When it comes to protesting school closures, there is a new kid in town this year. For months, an Occupy Wall Street spin-off called "Occupy the DOE" has been organizing against the Department of Education policy of closing struggling schools. While there have been major protests against school closures in the past, the Occupiers say they hope to stop the closure votes from happening at all.
It's the third year that state law has required the Panel for Educational Policy to hold a public meeting and a public vote on plans to close schools. Each meeting has stretched into the early morning hours, with thousands of protestors attending.
But since the panel is controlled by Mayor Michael Bloomberg, when it comes time to vote, it has always approved the proposals.

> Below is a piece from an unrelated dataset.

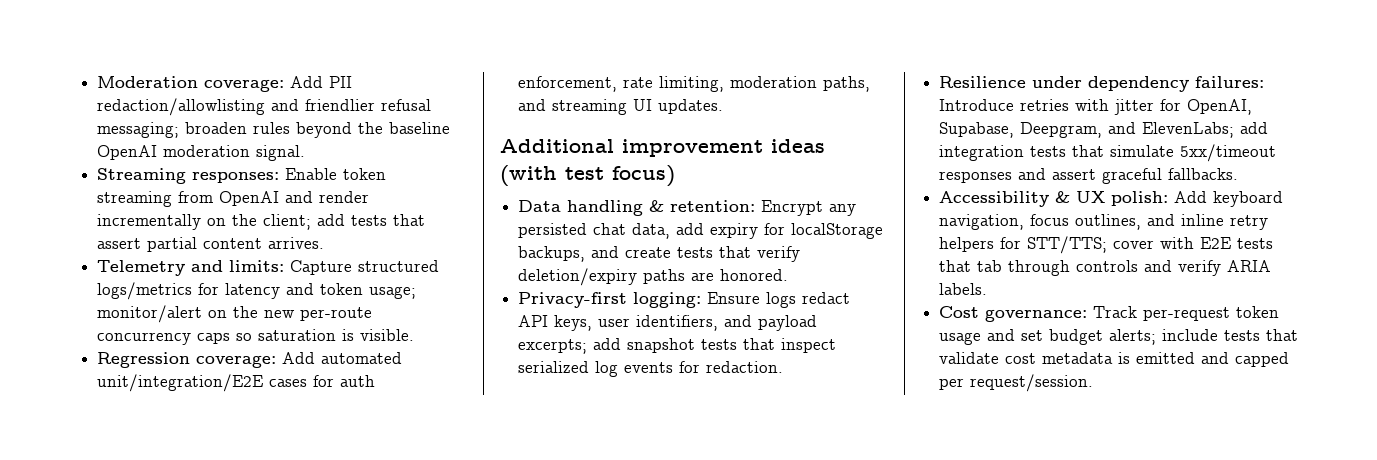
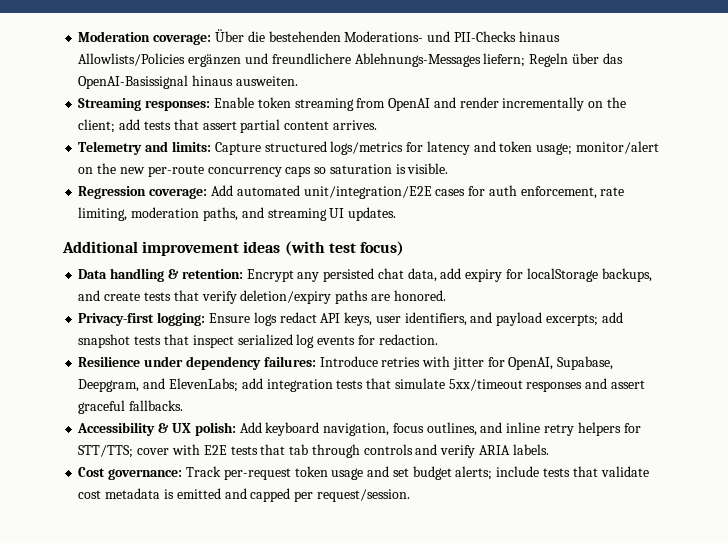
- Moderation coverage: Add PII redaction/allowlisting and friendlier refusal messaging; broaden rules beyond the baseline OpenAI moderation signal.
+ Moderation coverage: Über die bestehenden Moderations- und PII-Checks hinaus Allowlists/Policies ergänzen und freundlichere Ablehnungs-Messages liefern; Regeln über das OpenAI-Basissignal hinaus ausweiten.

"Occupy" Protesters May Disrupt Major Vote For Public School Closures
Many of the protestors are teachers, organized and bused in by their union. Education advocates rally the parents and students, and this year they will be joined by the Occupy group. "The mayor continues to try to impose his failing agenda and shut down schools and we intend to shut down the panel," says Justin Wedes of Occupy the DOE.
Only 23 schools are on the chopping block Thursday, after the DOE took two off the list Wednesday afternoon. Another 33 schools are to be voted on later this spring.
The Occupy group plans to interrupt the meeting and then let each of the schools do its own presentation. They are asking for volunteer to sit near the aisles to, in their words, "protect" the protesters. They say they hope it will be peaceful but some are prepared to be arrested if it comes to that.
"We are ready to do what needs to be done," says Wedes.
In October, Occupy the DOE forced Schools Chancellor Dennis Walcott to move a parent meeting, but this is the first time it is trying to stop an official vote from taking place.
Meanwhile, the teachers' union has reserved space for 600 people to gather at P.S. 20, a school down the street. Sources tell NY1 at some point, the union crowd may just march out of Tech to hold an alternative meeting at P.S. 20, celebrating the 23 schools.